# Should I overclock?



## Dhouse (Aug 10, 2008)

I recently upgraded my computer and was wondering about overclocking. 

Foxconn A79A-S Motherboard
AMD Phenom 2 Quad core 3.0 Ghz
ZOTAC Geforce 9800 GT 
2 GB DDR2 ram
650 Watt Corsair Powersupply

I was wondering if it would be beneficial to overclock, and how exactly you would recommend I go about overclocking it? Thanks.


----------



## mattlock (Dec 28, 2005)

How do you use your PC? For most Overclocking has little benefit. 

If you're looking to increase a benchmark score, get a few more PPD in folding, maybe a few more FPS in a CPU intensive game. With today's systems it's not as beneficial as it once was, but it's still fun. I think the majority of people who OC these either do it for the "Bang for Buck" aspect (buying the cheapest processor in a given class and making it run at the same speed as something that cost a lot more) or the "How far can I push it) aspect. (self explanatory) I started OCing to get more out of an older CPU. Got hooked and now OC everything I buy (at least long enough to how far it will overclock)

Are you running a stock heatsink? If so that will likely limit your overclocking ability.

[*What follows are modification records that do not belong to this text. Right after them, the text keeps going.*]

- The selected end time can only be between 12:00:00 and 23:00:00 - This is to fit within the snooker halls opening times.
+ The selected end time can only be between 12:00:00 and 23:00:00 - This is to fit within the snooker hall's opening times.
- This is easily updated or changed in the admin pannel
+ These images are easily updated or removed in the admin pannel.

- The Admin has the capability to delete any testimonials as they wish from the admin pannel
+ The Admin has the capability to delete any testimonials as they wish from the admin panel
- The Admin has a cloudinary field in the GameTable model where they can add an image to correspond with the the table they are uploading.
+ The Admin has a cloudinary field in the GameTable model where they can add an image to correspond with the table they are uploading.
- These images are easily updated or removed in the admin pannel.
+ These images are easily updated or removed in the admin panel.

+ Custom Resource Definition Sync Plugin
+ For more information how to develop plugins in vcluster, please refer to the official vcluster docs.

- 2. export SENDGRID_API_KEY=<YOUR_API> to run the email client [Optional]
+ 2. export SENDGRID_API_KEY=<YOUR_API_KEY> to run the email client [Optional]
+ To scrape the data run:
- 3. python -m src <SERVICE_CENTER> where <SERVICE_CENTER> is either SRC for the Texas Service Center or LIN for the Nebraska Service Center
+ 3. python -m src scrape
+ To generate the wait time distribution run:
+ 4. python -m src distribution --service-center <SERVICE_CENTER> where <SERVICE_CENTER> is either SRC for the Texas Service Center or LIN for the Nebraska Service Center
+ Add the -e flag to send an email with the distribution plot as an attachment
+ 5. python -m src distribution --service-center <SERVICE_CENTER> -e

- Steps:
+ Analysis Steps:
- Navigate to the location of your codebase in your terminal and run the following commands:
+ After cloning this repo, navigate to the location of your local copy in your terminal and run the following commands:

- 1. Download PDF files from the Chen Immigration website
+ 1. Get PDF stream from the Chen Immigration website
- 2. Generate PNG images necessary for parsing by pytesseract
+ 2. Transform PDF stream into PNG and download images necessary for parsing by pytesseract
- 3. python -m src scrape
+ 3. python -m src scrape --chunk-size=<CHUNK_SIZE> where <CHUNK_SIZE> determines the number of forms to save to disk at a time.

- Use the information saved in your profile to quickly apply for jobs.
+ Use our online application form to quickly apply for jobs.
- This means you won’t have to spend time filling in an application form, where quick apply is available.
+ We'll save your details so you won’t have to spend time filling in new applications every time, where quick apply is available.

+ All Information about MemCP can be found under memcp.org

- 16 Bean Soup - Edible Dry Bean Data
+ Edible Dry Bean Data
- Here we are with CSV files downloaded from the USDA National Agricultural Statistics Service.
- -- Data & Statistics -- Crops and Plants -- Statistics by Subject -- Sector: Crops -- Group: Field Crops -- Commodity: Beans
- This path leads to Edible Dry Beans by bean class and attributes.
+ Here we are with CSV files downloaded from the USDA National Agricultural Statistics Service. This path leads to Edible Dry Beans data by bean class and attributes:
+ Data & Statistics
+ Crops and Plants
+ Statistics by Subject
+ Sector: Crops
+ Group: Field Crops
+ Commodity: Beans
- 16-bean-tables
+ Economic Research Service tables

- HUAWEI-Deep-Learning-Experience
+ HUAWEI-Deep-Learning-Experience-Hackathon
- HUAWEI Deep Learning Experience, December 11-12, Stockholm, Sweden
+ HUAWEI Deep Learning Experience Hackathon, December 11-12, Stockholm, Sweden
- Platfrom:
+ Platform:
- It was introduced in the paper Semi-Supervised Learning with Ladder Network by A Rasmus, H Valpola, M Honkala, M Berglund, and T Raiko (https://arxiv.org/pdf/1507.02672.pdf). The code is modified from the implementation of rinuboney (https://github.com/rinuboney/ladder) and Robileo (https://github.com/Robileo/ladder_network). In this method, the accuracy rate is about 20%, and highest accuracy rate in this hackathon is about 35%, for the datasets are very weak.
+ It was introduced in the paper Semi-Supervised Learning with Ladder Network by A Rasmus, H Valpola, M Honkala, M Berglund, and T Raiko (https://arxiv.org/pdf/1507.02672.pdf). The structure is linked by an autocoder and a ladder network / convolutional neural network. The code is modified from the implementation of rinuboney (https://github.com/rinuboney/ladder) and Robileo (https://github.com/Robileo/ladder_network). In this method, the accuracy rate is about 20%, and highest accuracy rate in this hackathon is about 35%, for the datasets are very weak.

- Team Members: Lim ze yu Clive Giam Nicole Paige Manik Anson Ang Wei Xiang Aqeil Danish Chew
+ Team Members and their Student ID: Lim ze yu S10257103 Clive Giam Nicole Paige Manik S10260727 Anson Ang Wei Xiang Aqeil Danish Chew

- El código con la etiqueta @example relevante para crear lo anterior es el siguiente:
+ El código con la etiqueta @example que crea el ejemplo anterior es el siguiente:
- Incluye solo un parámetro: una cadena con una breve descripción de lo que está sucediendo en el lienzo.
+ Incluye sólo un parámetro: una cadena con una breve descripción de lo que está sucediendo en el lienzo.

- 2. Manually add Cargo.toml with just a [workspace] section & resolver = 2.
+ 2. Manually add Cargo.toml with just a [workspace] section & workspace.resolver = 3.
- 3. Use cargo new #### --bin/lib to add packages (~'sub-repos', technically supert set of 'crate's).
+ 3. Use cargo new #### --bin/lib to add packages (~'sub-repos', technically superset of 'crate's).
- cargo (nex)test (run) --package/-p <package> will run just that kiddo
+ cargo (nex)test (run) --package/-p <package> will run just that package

Let us know what you decide.


----------



## swingman011 (Jan 26, 2009)

that processor is a hell of an overclocker, if you're into benching you can push the cpu that's if you already installed a good cooler on it.


----------



## 92b16vx (Mar 18, 2005)

I use very low OC's, just enough to get a noticable gain in the programs that benefit, maybe shave an hour or two off encoding video, or getting some programs to run a little snappier. IMO though, looking at your system specs, I wouldn't bother. Most of your equipment is pretty decent. I'm warning you though, it can become addicting, once you start, you wind up trying to squeeze every drop of performance, no matter how inconsequential to the real world application it is, out of your system.


----------



## derek_jones_36 (Nov 9, 2008)

Yeah that's what I thought when I got my system....little bit here an da little bit there but when I found out how easy it was well...no problem. Now I frequently overclock my E8400 depending on what Thermal Solution I have in place at the time. Right now with two smart fans I can usually get a 3.62 Ghz OC from my CPU. I have not tried anything higher. I might if I was going to swap out the CPU Cooler/Heatsink for somethin more reliable. I have a good Cooler over the CPU....but if I wanted something more capable than the stock variety.

http://www.canadacomputers.com/index.php?do=ShowProduct&cmd=pd&pid=020260&cid=FN.349


----------